The UK currently operates within an EU wide regulatory framework, including the single electricity and gas market. Other directives cover energy services, security and the Euratom treaty on nuclear power. The main aim is to create non-discriminatory access to networks and the creation of wide area wholesale markets. It is claimed that the current integration results in savings of around 5% of costs, with full market coupling and shared balancing resulting in further gains of 2.3% of wholesale electricity costs.
Leaving the EU does not change the UK’s key energy policy objectives that include low prices, energy security and environmental targets. The use of interconnectors to mainland Europe is an important link to energy markets and for energy security. At least eight cables are being laid to trade power between the UK, Ireland, France, Belgium, Denmark and Norway, tripling the existing number of UK interconnectors. Huge investment has been committed to the projects under way, and ones even further afield have been suggested, such as a cable to bring Iceland’s volcanic power to Scotland.
Another question mark will be over the single electricity market in Ireland and integration into the GB system.

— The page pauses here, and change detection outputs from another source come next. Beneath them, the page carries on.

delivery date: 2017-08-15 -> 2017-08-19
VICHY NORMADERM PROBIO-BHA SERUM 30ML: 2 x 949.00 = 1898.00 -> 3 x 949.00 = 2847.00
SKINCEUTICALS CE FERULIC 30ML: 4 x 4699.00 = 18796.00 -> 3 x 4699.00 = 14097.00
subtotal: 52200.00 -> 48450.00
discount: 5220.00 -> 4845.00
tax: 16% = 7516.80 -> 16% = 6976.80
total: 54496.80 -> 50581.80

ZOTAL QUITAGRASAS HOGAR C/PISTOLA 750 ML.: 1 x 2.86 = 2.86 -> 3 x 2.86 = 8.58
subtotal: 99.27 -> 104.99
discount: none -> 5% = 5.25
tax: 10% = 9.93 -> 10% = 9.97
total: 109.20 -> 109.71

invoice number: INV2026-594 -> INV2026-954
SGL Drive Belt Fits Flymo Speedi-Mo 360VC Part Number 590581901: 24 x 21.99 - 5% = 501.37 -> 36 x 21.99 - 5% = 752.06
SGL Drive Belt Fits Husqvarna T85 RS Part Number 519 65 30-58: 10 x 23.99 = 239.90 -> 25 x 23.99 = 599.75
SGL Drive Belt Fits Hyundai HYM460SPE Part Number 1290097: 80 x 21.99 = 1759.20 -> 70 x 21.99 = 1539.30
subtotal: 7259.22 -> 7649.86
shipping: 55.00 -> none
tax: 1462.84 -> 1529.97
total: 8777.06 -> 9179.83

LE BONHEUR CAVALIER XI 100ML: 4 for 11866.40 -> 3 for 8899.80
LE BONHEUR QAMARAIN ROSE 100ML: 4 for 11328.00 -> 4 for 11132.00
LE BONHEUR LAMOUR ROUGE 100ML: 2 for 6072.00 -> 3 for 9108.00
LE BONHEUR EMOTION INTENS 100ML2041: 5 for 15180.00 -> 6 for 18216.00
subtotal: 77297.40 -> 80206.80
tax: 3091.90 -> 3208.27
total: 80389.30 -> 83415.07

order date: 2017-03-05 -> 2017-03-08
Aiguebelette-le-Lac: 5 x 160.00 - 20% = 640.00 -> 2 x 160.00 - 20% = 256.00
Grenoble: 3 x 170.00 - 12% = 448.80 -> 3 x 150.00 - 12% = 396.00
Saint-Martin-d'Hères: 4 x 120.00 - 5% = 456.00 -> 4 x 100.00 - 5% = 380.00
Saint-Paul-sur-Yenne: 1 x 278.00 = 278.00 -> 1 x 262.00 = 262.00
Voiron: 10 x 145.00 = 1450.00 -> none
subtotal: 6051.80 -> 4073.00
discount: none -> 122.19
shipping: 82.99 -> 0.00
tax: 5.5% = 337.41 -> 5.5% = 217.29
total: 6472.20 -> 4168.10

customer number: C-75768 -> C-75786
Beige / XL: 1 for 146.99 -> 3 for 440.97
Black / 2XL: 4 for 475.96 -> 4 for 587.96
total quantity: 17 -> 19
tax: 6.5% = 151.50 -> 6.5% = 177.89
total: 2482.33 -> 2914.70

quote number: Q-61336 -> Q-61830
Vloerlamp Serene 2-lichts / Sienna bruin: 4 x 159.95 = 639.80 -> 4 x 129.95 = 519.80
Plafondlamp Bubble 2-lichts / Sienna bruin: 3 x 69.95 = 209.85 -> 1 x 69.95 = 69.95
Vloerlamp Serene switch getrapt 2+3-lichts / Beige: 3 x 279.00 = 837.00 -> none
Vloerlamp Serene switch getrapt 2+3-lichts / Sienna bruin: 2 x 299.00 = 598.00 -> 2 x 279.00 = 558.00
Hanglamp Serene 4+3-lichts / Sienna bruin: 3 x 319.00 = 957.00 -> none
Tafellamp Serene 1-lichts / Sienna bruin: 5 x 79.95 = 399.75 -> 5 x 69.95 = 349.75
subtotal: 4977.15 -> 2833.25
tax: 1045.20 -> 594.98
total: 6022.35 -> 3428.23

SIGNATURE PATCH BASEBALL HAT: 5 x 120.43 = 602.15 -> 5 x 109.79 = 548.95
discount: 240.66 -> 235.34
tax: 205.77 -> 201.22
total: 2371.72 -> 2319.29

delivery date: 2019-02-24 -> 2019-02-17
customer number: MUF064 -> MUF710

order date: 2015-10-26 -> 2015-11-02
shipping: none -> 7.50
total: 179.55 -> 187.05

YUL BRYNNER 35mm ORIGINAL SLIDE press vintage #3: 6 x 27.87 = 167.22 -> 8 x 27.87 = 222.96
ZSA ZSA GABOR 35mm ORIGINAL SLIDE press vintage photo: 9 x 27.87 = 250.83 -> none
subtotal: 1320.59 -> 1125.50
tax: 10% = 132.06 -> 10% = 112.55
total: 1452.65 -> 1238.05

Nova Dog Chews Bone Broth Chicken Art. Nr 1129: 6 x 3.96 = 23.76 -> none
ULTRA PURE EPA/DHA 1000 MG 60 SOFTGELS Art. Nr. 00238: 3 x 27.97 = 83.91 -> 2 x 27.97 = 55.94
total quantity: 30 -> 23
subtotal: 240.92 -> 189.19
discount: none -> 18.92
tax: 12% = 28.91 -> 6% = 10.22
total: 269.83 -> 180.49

There are related concerns over freedom of movement for energy workers, withdrawal from the EU carbon pricing system (ETS) and collaboration on energy research. MP’s have been particularly critical over the consequences of withdrawing from nuclear cooperation through the Euratom Treaty.
This slide gives National Grid’s fairly pessimistic take on the consequences.
The ‘no deal’ approach would mean a reversion to WTO rules at best, but the WTO would provide very little help in terms of energy market access. It might be possible to include energy in trade deals with Canada and the USA, over energy sources like LNG, but energy is realistically an issue with close neighbours.
Equally, if we remain within the system then the tricky issue of judicial oversight rears its head. It is hard to envisage a deal that does not bind the UK to ECJ decisions.
Brexit also has implications for the Scottish Government’s independence plans. Scotland is a net energy exporter, but it also increasingly relies on imports from England, particularly when the wind isn’t blowing. The counter to unionist claims that Scotland would be cut off from the GB system, is EU market access requirements. However, if the UK isn’t bound by those directives, then neither would a future rUK government. Of course in the short term there is probably a joint incentive to reach a deal. The longer term might be more problematic.
As with other areas there are also opportunities with Brexit. Outwith the EU the UK could develop different subsidy regimes, state intervention and redesign the wholesale market. All is not well with our energy market and it could be argued that we could be more flexible outwith it.
In summary, those who support the current market based approach argue that the UK negotiators should focus on barrier-free trade that would maintain the ‘benefits’ of the internal market and high-level cooperation on energy matters. Sceptics point to the extra cost and inflexibility of the current system and argue that a lighter touch engagement with the EU would free up the UK to adopt a different approach.